À cet égard, le budget 2025 représentait un pas dans la bonne direction. Nous avons notamment salué les réformes apportées au régime fiscal ainsi que les ajustements réglementaires visant à rendre certains programmes plus avantageux pour les entreprises dont le siège social est établi au Québec. Ces mesures sont toutefois condamnées à demeurer un coup d’épée dans l’eau si elles ne s’intègrent pas dans une stratégie économique plus large. On sait que le premier ministre François Legault s’est donné comme objectif de rattraper l’écart économique avec l’Ontario. Son gouvernement n’a jamais caché ses valeurs nationalistes, qu’il a souvent mises de l’avant au cours de son mandat. Dans ce contexte, il est difficile de comprendre la logique de certaines décisions qui semblent privilégier les intérêts de multinationales étrangères au détriment des priorités économiques du Québec.
Voici quelques exemples où les bottines du gouvernement ne suivent pas les babines.
Le nationalisme est-il incompatible avec le développement économique?
La défense de la langue française au Québec est extrêmement importante. Et il est tout à fait possible de la concilier avec une forte création de richesse. De la même façon, une stratégie économique résolument nationaliste n’est pas vouée à l’échec. Plusieurs pays ont adopté de telles approches avec beaucoup de succès. Le problème, c’est que ce gouvernement tend à abandonner cette approche dès qu’il s’agit de grands projets.
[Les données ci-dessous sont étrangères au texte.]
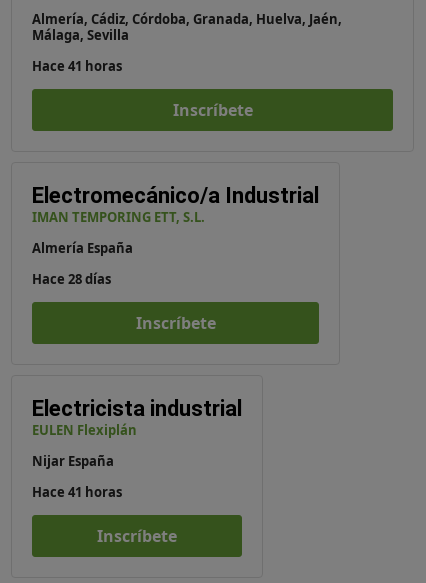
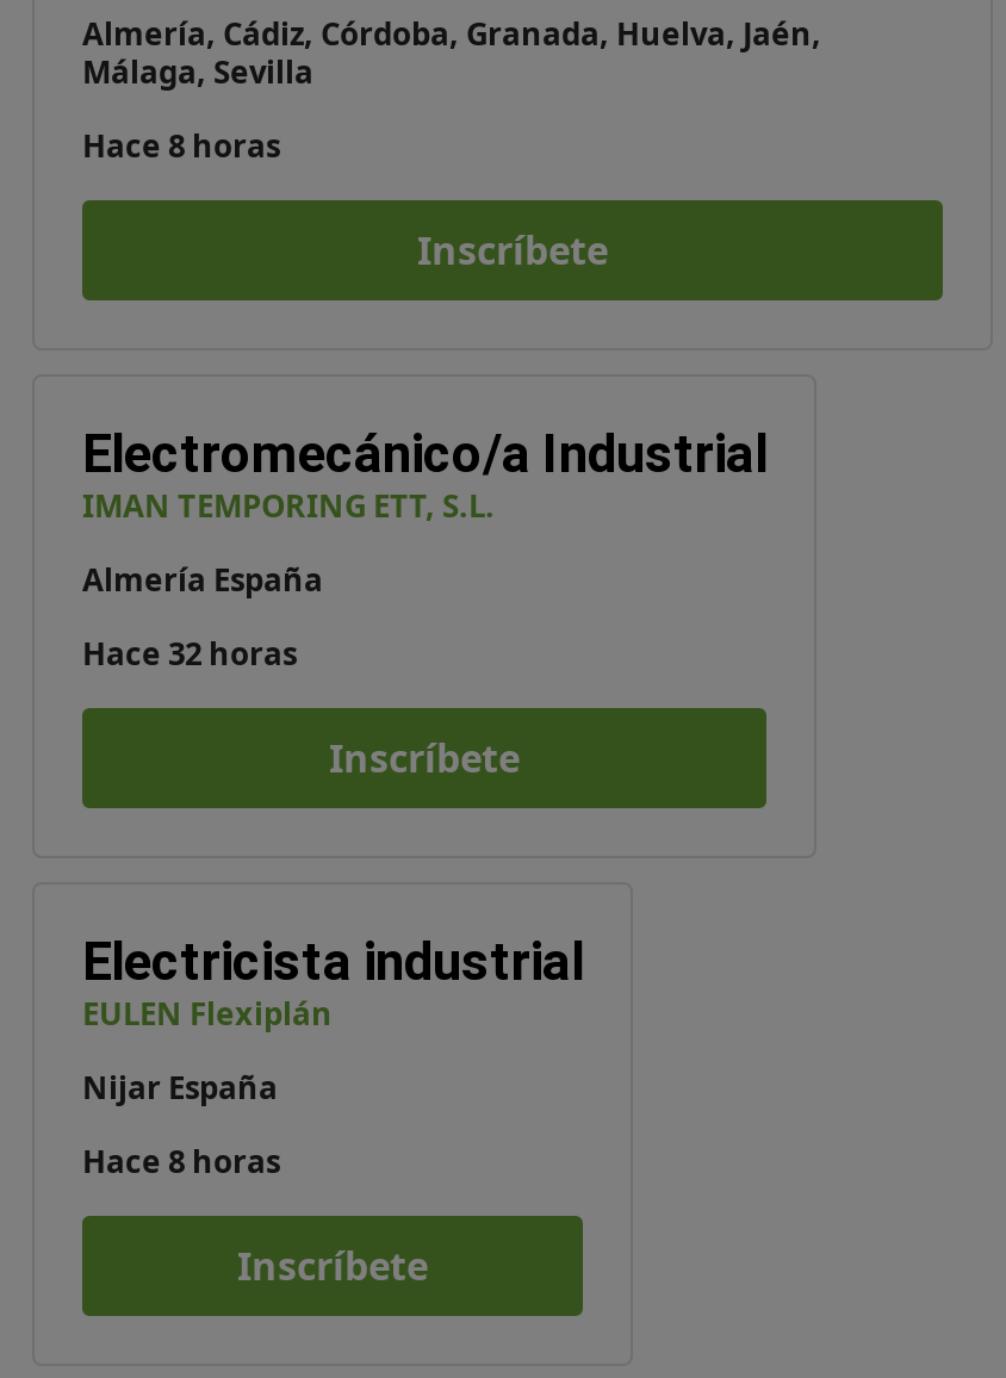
[32,57,122,75] Hace 41 horas -> [82,124,280,167] Hace 8 horas
[32,270,111,288] Hace 28 días -> [82,632,297,675] Hace 32 horas
[32,483,122,501] Hace 41 horas -> [82,1140,280,1183] Hace 8 horas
Les exemples sont nombreux :
- Le projet SAAQClic, entaché de dépassements de coûts, mené en grande partie par LGS, une filiale du géant américain IBM.
- Le projet Northvolt, plus important investissement privé de l’histoire du Québec, ou l’on a déroulé le tapis rouge à une jeune pousse suédoise, sans égards à la compétition locale.
- Le dossier santé numérique, ou l’on semble vouloir tout mettre nos oeufs dans le panier d’Epic Systems, une autre multinationale américaine.
De plus, le projet de loi 14, qui vise à renforcer la protection et la promotion du français au Québec, continue de créer de l’incertitude dans la province. Plusieurs dispositions de ce projet de loi entreront en vigueur cet été, alors que de nombreux entrepreneurs ne comprennent toujours pas clairement ses implications. Pourquoi a-t-on l’impression que la protection de la langue et le développement économique sont traités comme des priorités concurrentes, plutôt que comme des objectifs pouvant être poursuivis conjointement ? Pour un gouvernement qui s’est engagé à réduire l’écart économique avec l’Ontario, cette approche est pour le moins déconcertante.
Un gouvernement qui cherche à faire diversion?
Comme nous l’avons souligné plus tôt dans ce texte, plusieurs indicateurs économiques montrent que le Québec s’engage dans la mauvaise direction. L’État-providence québécois est sous pression et doit être repensé.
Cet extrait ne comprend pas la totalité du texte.